● PROMPT
The answer is every line of the records that holds the word "using", copied in full.

═══ DATA FOR THE TASK

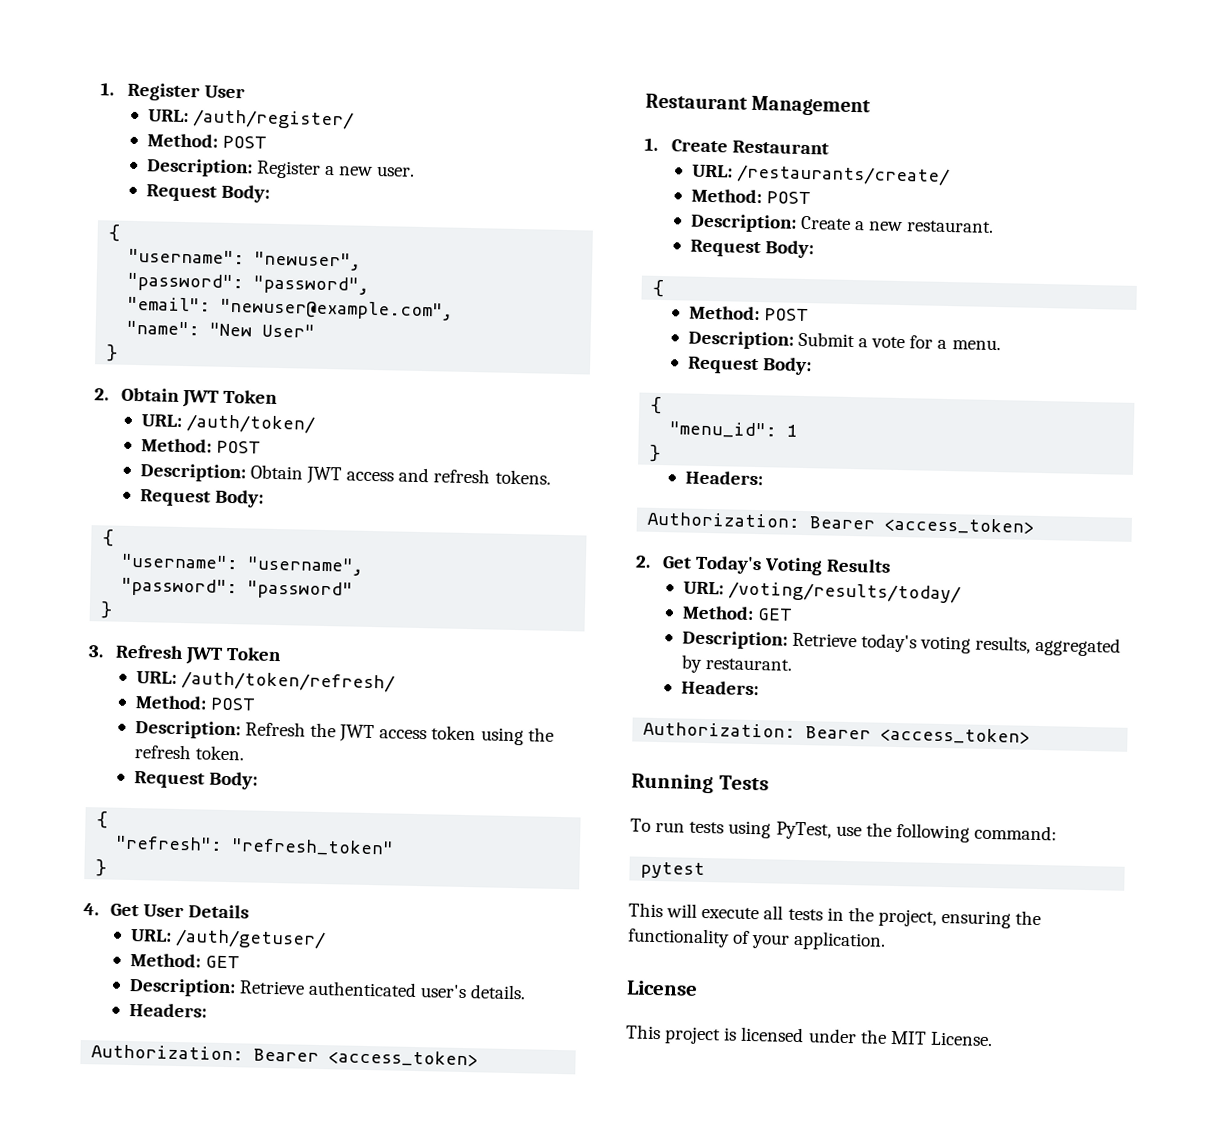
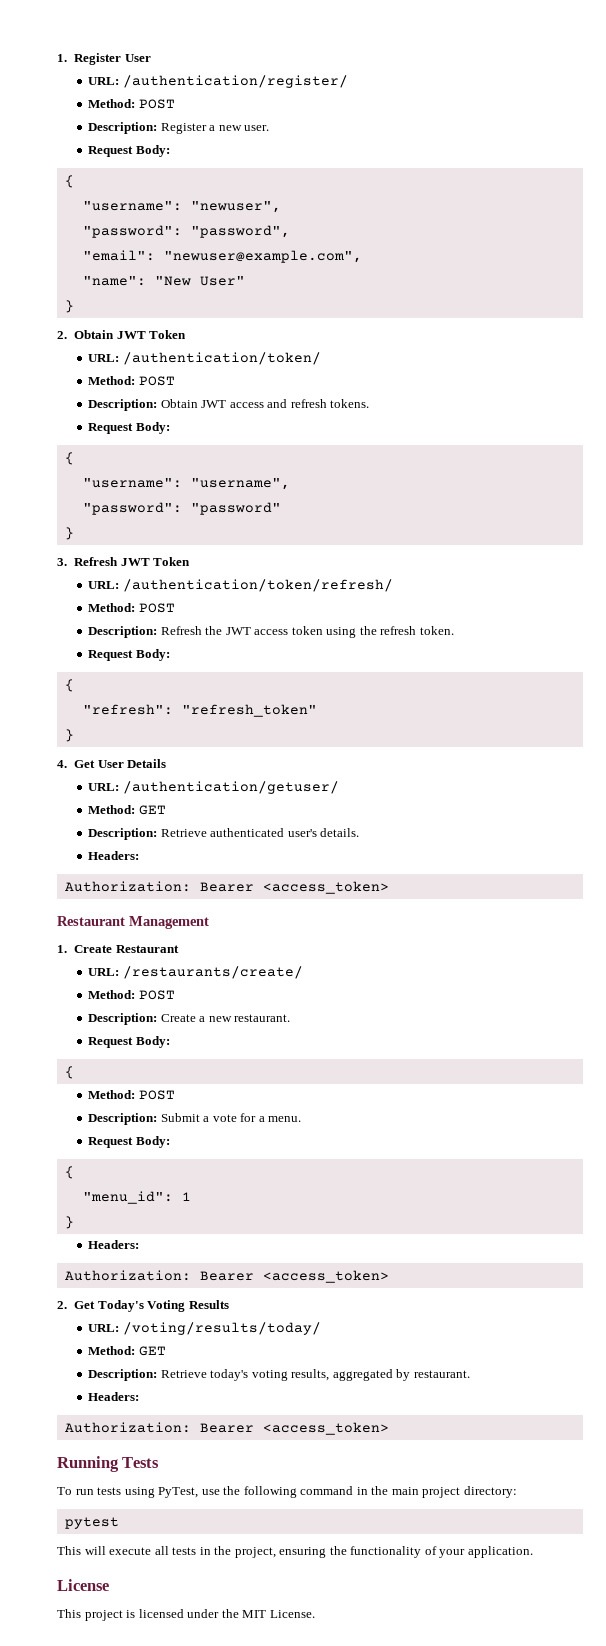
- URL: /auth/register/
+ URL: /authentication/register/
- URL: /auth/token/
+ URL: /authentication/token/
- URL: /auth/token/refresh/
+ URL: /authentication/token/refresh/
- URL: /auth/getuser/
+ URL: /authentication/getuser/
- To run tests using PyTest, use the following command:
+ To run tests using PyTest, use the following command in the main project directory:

══════

● TASK OUTPUT
- To run tests using PyTest, use the following command:
+ To run tests using PyTest, use the following command in the main project directory:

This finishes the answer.